• **Web page edit records**
◇ ◇ ◇

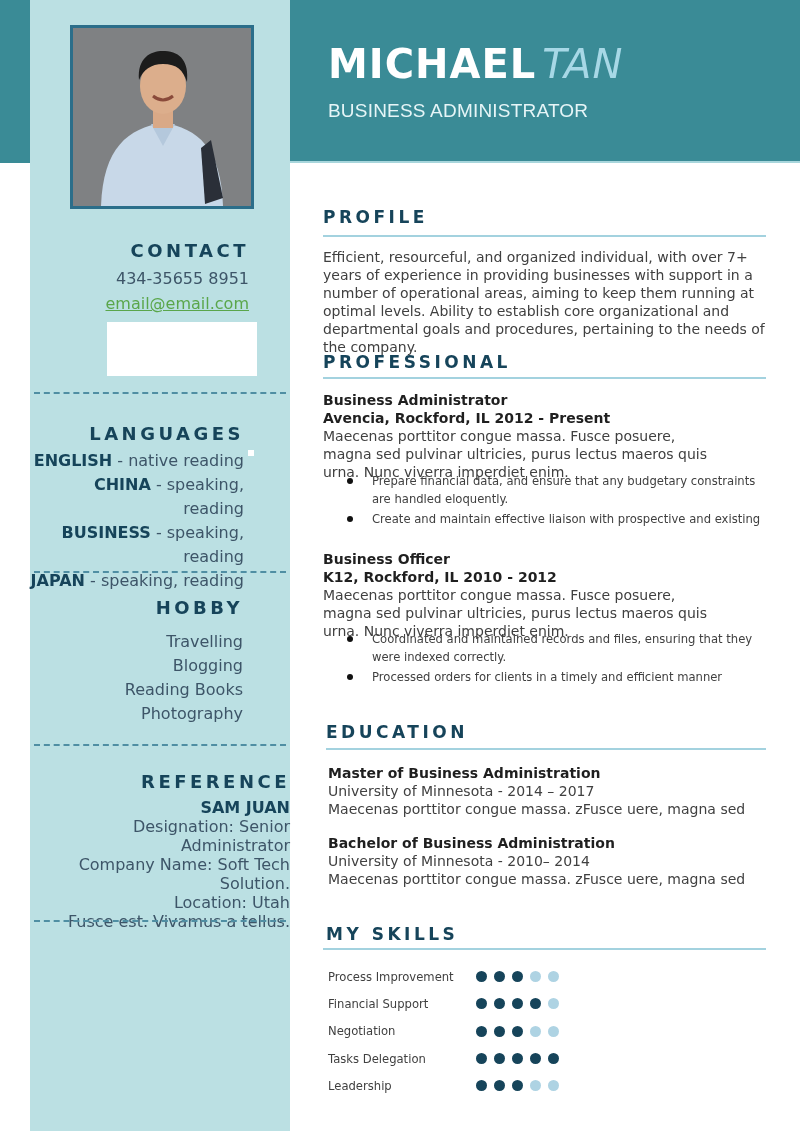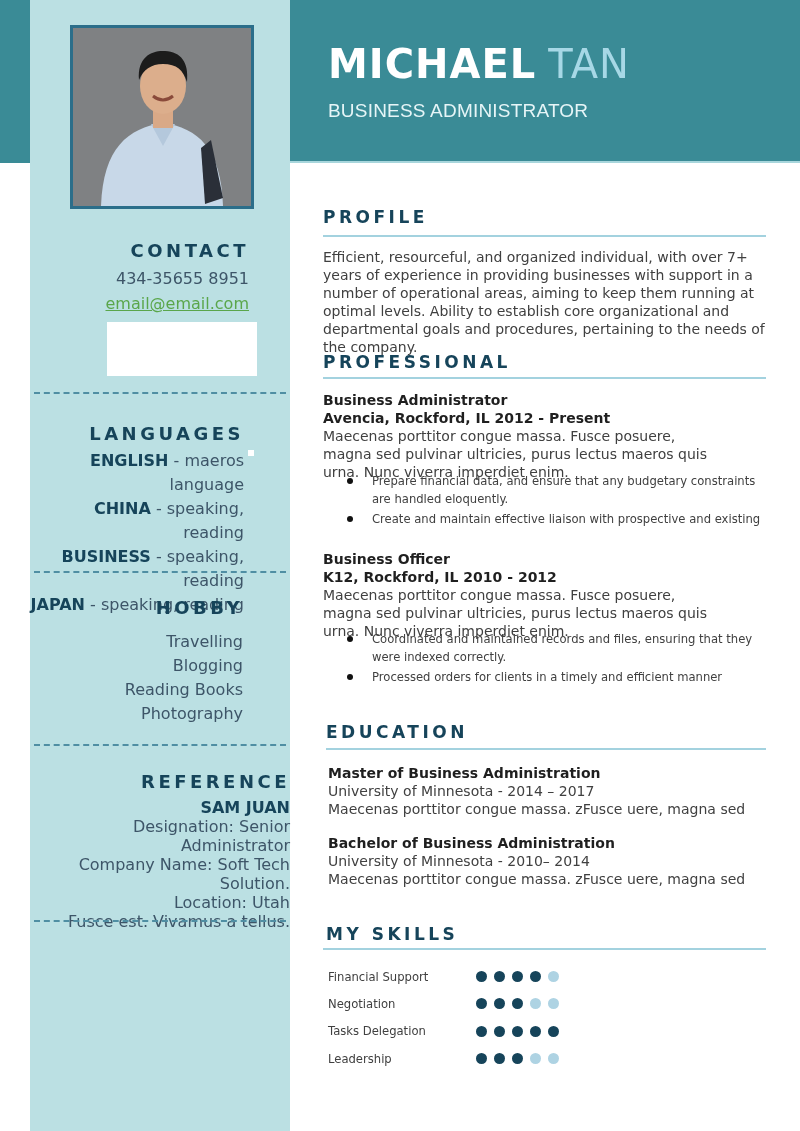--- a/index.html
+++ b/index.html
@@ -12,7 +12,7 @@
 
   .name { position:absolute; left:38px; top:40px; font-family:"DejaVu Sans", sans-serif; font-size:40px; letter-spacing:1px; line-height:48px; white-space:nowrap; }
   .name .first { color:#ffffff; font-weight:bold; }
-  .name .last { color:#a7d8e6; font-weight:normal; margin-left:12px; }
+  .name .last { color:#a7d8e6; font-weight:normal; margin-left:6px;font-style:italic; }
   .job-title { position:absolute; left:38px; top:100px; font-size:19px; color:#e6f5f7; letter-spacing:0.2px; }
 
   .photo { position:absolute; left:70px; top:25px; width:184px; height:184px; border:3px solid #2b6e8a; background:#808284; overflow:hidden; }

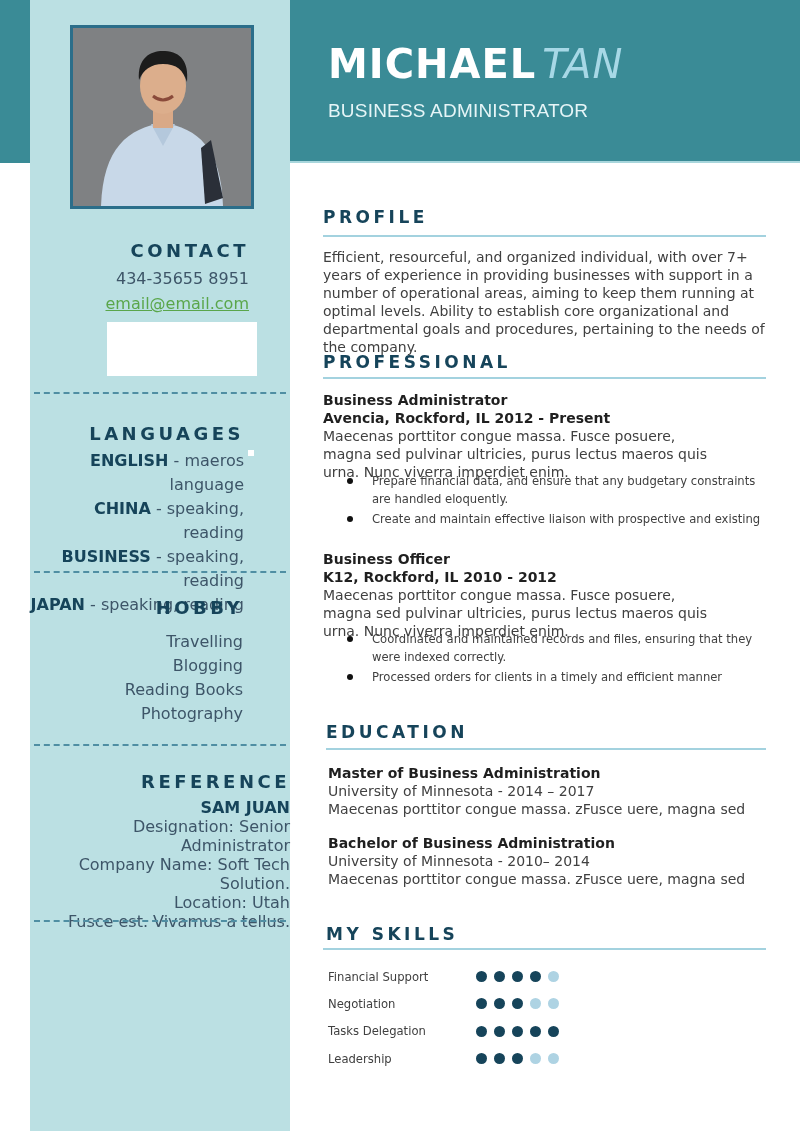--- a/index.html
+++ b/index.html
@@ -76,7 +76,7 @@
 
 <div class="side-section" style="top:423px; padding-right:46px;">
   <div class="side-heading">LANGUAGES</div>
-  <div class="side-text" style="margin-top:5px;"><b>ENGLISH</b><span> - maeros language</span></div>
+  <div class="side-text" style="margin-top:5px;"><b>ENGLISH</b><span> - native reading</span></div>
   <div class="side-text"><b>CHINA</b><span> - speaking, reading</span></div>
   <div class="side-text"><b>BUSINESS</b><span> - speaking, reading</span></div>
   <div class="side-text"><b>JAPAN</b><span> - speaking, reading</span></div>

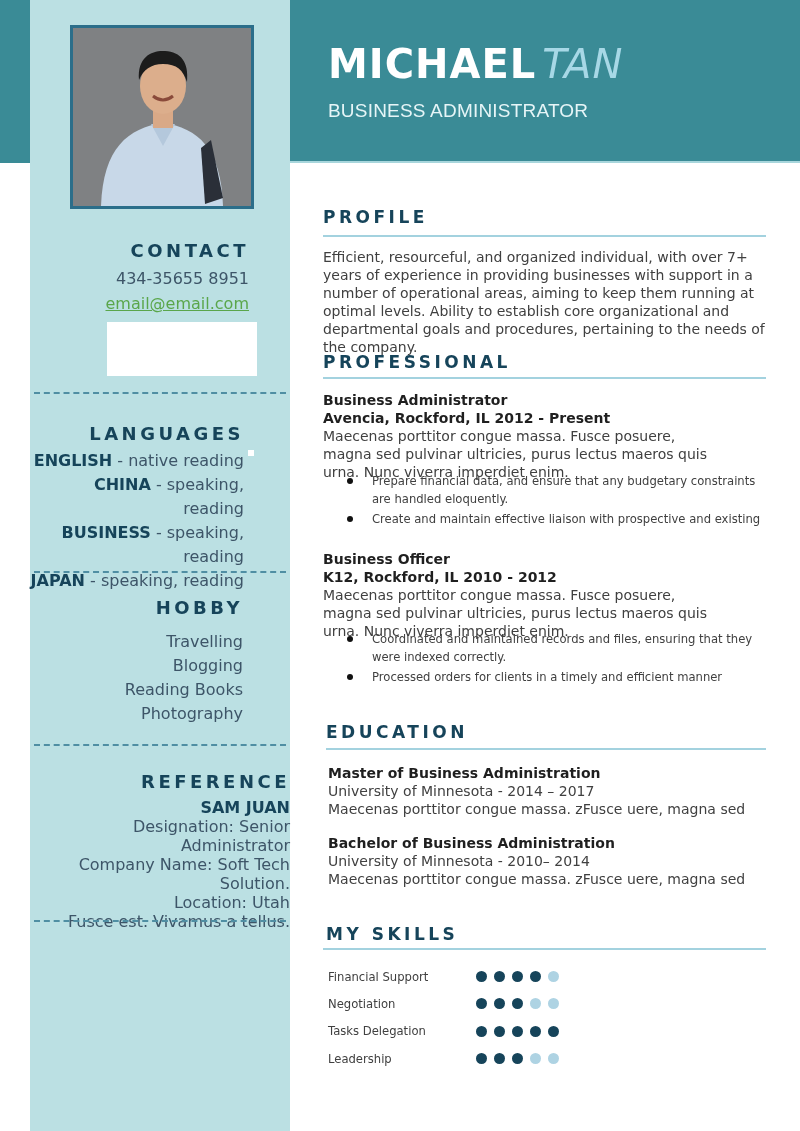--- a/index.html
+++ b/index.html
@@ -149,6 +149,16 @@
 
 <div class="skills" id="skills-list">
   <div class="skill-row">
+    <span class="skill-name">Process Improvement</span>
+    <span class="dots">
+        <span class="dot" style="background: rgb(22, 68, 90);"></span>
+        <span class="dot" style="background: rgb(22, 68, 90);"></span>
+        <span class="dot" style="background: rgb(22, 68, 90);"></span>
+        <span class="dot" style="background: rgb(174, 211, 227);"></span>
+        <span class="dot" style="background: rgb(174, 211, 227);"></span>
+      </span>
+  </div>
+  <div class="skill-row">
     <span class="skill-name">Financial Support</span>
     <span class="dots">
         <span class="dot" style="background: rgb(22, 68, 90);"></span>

◇ ◇ ◇

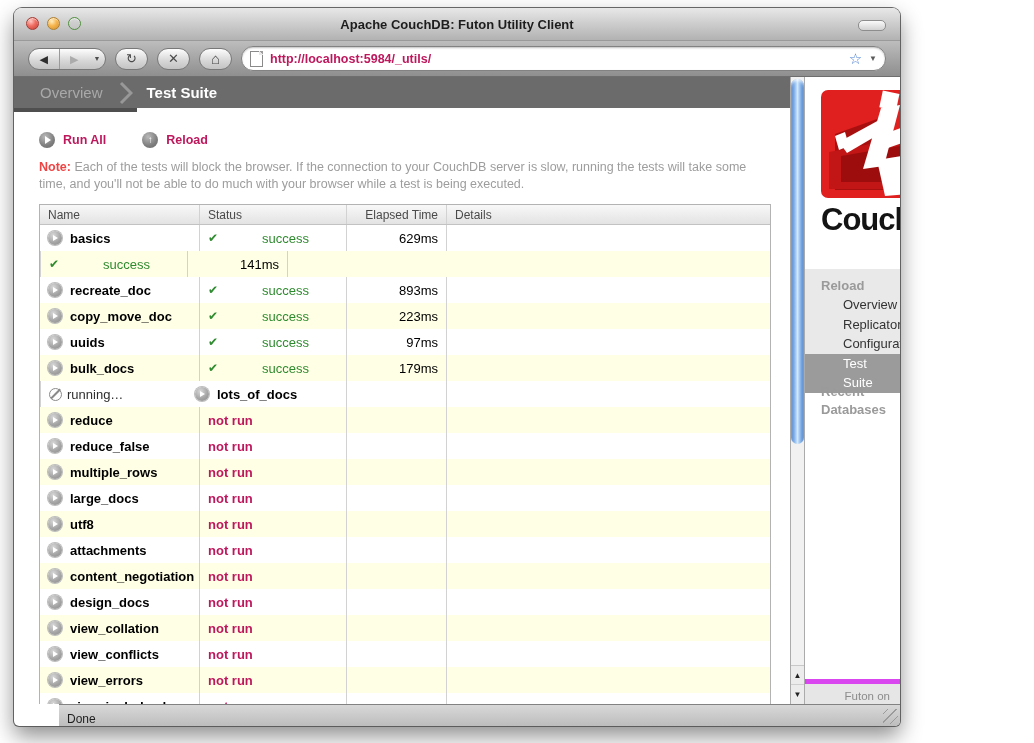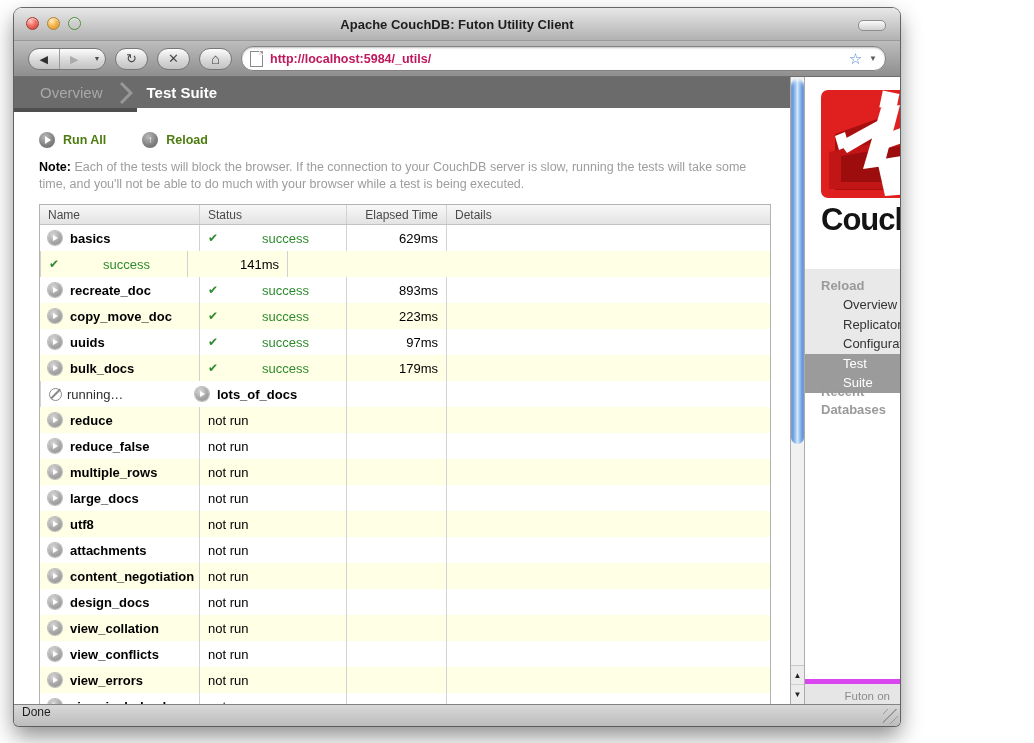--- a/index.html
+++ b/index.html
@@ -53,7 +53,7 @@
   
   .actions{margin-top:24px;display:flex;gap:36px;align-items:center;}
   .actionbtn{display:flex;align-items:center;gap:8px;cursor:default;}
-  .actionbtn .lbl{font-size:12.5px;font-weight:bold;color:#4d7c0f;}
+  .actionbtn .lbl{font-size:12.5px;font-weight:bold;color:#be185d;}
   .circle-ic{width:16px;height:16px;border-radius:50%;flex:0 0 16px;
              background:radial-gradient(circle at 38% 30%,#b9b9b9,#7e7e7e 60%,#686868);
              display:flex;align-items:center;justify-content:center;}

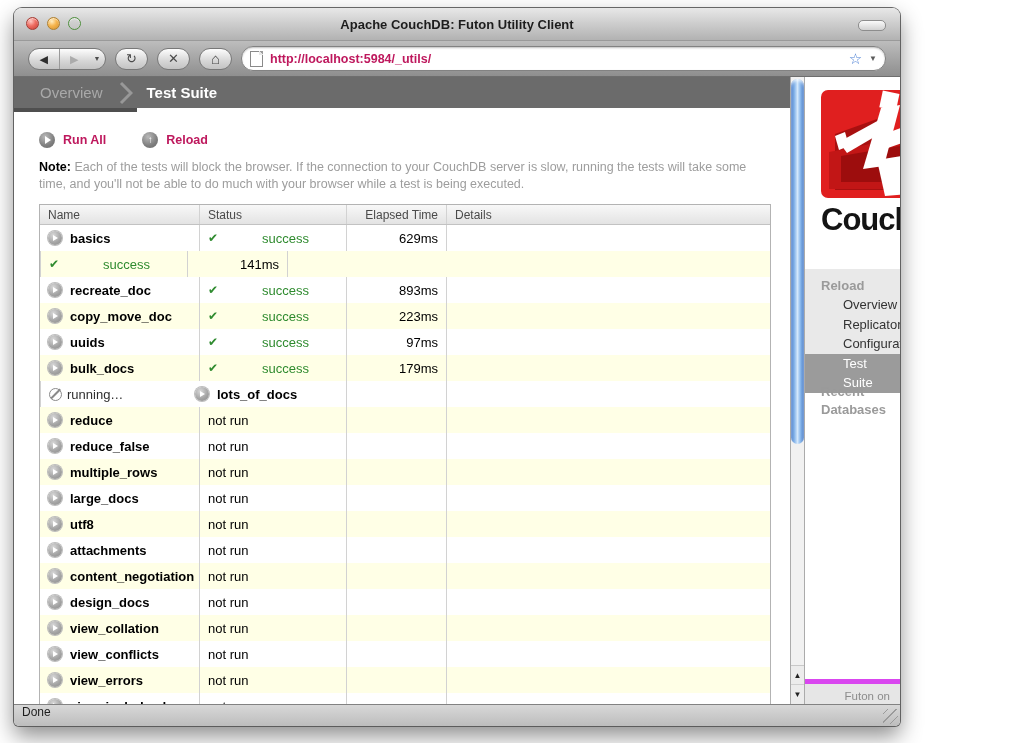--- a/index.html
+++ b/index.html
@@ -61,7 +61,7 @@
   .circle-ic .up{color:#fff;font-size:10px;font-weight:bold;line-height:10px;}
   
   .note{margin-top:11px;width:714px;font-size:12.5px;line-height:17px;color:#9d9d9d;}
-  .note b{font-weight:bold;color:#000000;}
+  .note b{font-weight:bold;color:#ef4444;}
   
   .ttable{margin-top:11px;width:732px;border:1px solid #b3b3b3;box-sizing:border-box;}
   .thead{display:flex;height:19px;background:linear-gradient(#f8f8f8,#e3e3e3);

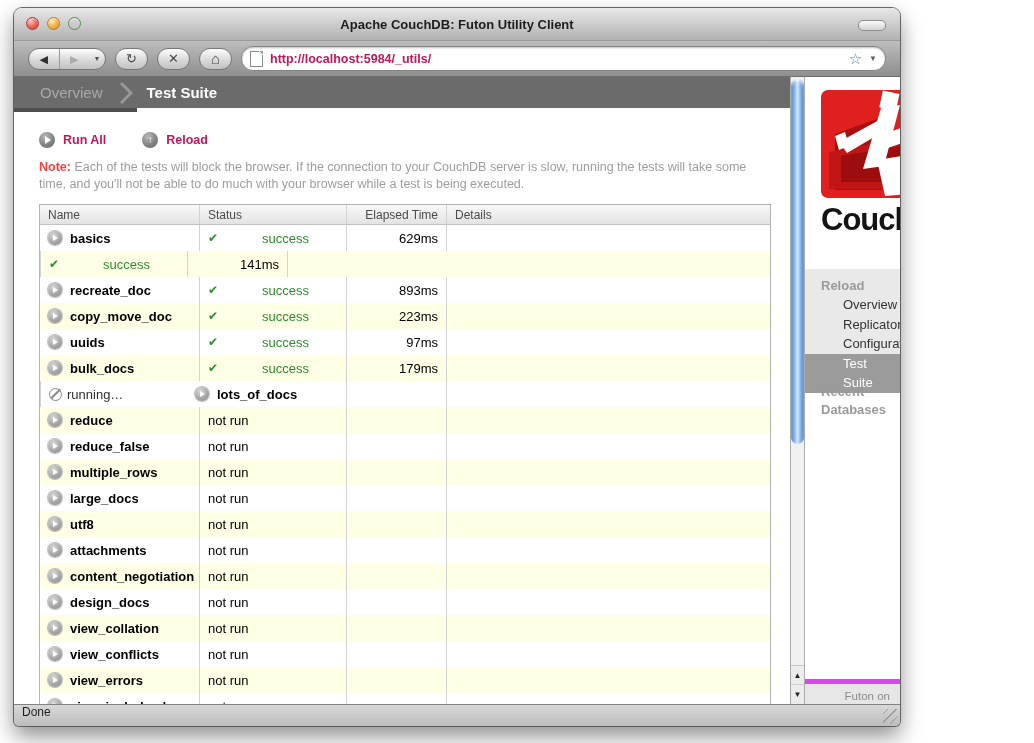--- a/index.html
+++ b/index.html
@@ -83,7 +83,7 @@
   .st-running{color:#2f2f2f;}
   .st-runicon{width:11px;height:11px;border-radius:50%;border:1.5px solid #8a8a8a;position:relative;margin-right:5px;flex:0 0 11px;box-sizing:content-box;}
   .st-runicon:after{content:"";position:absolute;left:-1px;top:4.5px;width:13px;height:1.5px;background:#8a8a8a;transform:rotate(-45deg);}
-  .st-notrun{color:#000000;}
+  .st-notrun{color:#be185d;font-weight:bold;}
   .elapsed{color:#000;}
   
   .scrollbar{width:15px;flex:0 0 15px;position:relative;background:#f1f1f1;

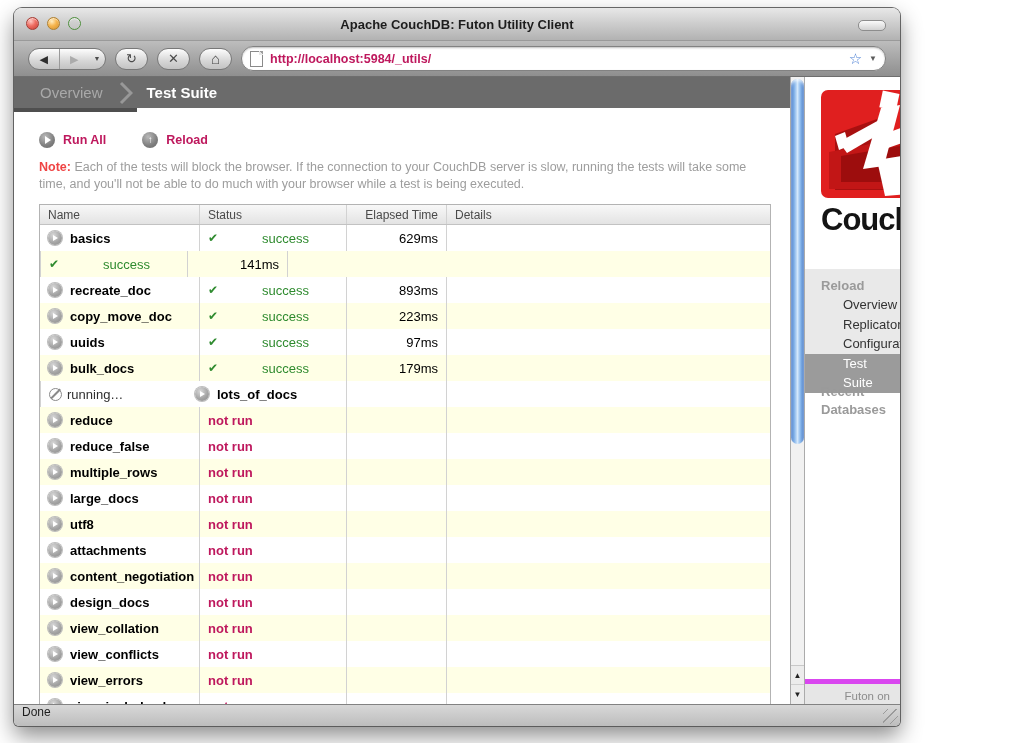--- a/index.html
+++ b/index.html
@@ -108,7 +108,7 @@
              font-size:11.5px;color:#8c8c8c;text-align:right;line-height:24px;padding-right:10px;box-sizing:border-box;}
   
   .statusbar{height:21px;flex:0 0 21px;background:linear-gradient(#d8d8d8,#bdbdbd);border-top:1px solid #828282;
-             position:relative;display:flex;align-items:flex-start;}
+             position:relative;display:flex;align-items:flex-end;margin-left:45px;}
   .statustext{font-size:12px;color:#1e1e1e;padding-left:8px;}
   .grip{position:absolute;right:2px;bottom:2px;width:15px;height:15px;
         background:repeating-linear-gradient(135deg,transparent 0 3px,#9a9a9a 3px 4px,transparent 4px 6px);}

◇ ◇ ◇

• **YOUR OBJECTIVE**
What is needed is the number of lines above that include the string "left", and nothing else.

• **TASK RESULT**
8